Accompanied by her equally ruthless brother, Cesare, they formed a most unholy trinity that threatened to bring down the Catholic church from within.
Before she had even reached her teenage years, Lucrezia’s father had arranged and broken off many important and politically influential marriages for her – including one to Giovanni Sforza, who acted as a spy against the Borgias and fuelled accusations that haunted the family for years to come – not least rumours of paternal and fraternal incest between the Pope and his children that ran rampant; a scandal that was hardly quieted when Lucrezia and her brother appeared side by side upon a balcony as Cesare cruelly shot unarmed criminals with his crossbow for amusement.
Illegitimate children and unhappy betrothals seemed par for the course as Lucrezia grew older, and Cesare’s jealousy of her partners was heated at best, and extremely violent at worst; her second husband, Alfonso of Aragon, was strangled to death by mutual agreement after Pope Alexander could no longer find a bureaucratic use for their union.
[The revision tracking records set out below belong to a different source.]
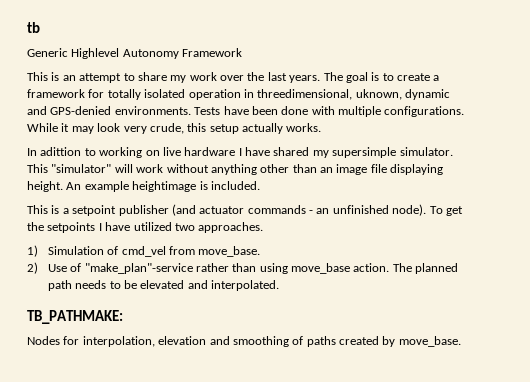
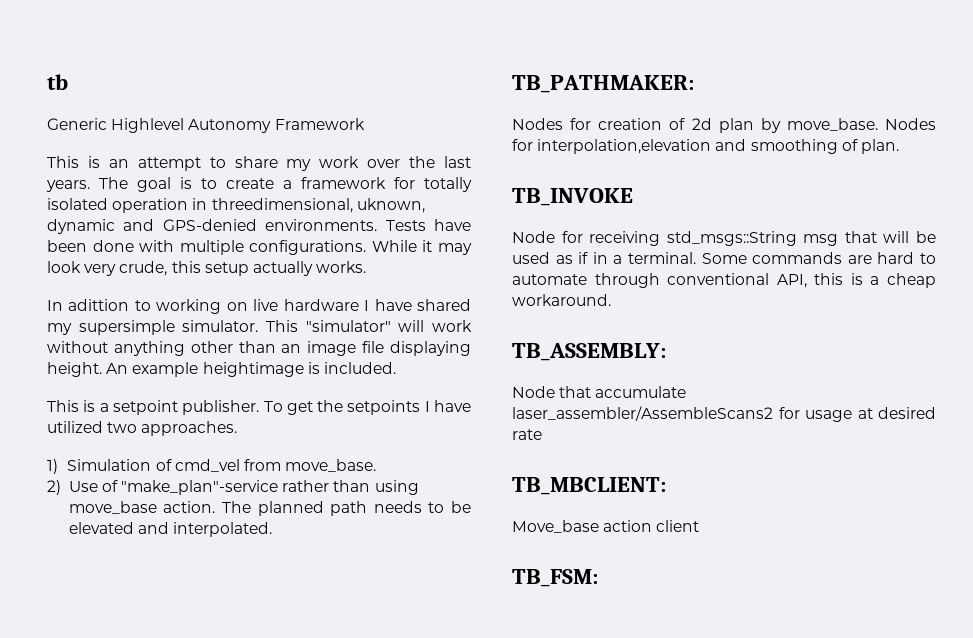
[118,204,427,216] publisher (and actuator commands - an unfinished node). -> [182,400,260,415] publisher.
[27,310,123,324] [27,336,461,347] TB_PATHMAKE: // Nodes for interpolation, elevation and smoothing of paths created by move_base. -> [512,75,694,93] [512,118,936,133] [512,139,899,154] [512,188,633,206] [512,231,936,246] [512,252,936,264] [512,273,936,288] [512,294,611,306] [512,343,666,361] [512,386,687,398] [512,406,936,422] [512,429,542,440] [512,477,666,495] [512,520,700,533] [512,569,598,587] TB_PATHMAKER: // Nodes for creation of 2d plan by move_base. Nodes for interpolation,elevation and smoothing of plan. // TB_INVOKE // Node for receiving std_msgs::String msg that will be used as if in a terminal. Some commands are hard to automate through conventional API, this is a cheap workaround. // TB_ASSEMBLY: // Node that accumulate laser_assembler/AssembleScans2 for usage at desired rate // TB_MBCLIENT: // Move_base action client // TB_FSM:

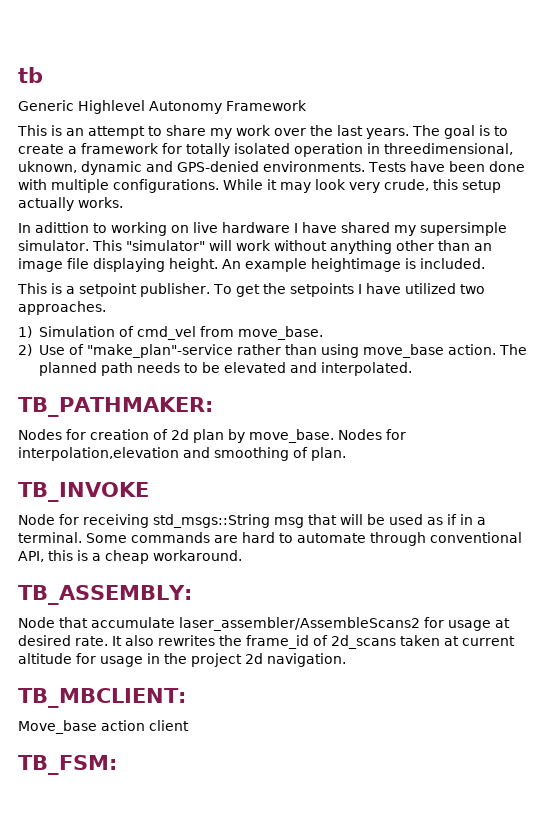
[512,429,542,440] rate -> [75,635,515,649] [18,653,346,667] rate. It also rewrites the frame_id of 2d_scans taken at current altitude for usage in the project 2d navigation.

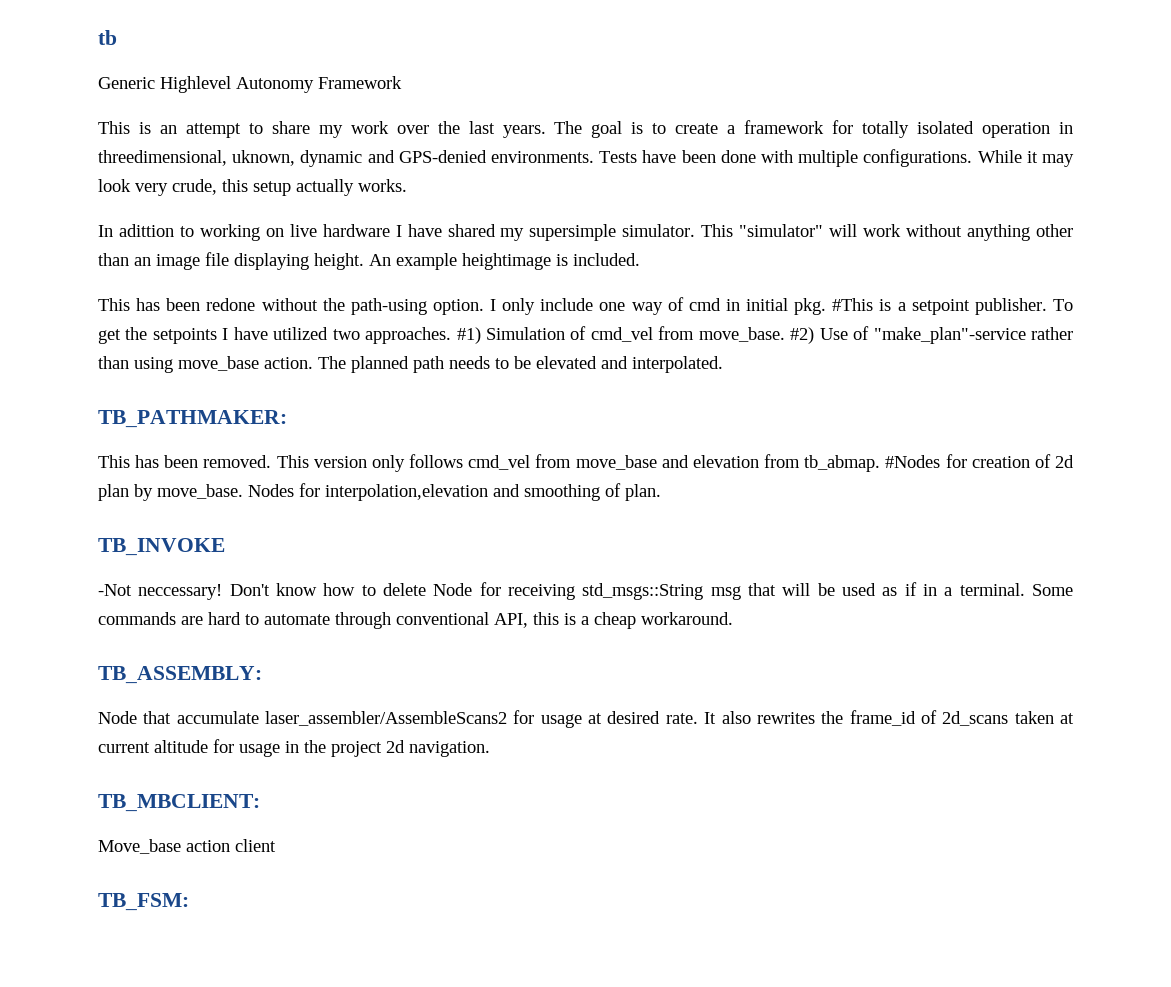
(47, 288) none -> [136,297,874,315] has been redone without the path-using option. I only include one way of cmd in initial pkg. #This
[18,326,32,338] // 1) -> [456,327,481,344] #1)
[18,344,32,356] // 2) -> [790,327,815,344] #2)
[18,429,62,440] Nodes -> [98,454,941,472] This has been removed. This version only follows cmd_vel from move_base and elevation from tb_abmap. #Nodes
(149, 492) none -> [98,583,426,600] -Not neccessary! Don't know how to delete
Cesare Borgia by Altobello Melone
, Accademia Carrara.
Despite eventually being married a third time to Alfonso d’Este and indulging in the respectable life of a Renaissance duchess, Lucrezia’s appetite remained unsated, her boredom unfulfilled, and she began an extra-marital affair with both her brother-in-law and the poet Pietro Bembo.
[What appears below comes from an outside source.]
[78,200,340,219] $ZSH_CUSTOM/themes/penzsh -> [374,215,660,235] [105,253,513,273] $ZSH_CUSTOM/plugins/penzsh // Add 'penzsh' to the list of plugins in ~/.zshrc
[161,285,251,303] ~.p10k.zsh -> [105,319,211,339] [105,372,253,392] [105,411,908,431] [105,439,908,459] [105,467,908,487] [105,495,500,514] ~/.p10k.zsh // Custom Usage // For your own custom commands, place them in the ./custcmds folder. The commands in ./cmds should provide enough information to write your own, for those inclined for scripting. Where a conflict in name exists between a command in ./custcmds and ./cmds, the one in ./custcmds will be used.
In 1519, at the age of 39 and after experiencing complications with giving birth to her eighth child, Lucrezia Borgia, herself, succumbed to death – though she had already long outlived the contaminated, blood-stained legacy that her father laid down before his own horrific end, being accidentally poisoned by his own son. In a letter to Pope Leo X written only the night before her demise, Lucrezia articulated her desire for death; her readiness and the peace she had found with herself.
No doubt she is still most notoriously remembered as a heartless, depraved woman bent on gratification and driven by her father’s wishes, and most certainly a truly murderous Machiavellian mistress.
The Vatican; the centre of Pope Alexander's
subverted dealings.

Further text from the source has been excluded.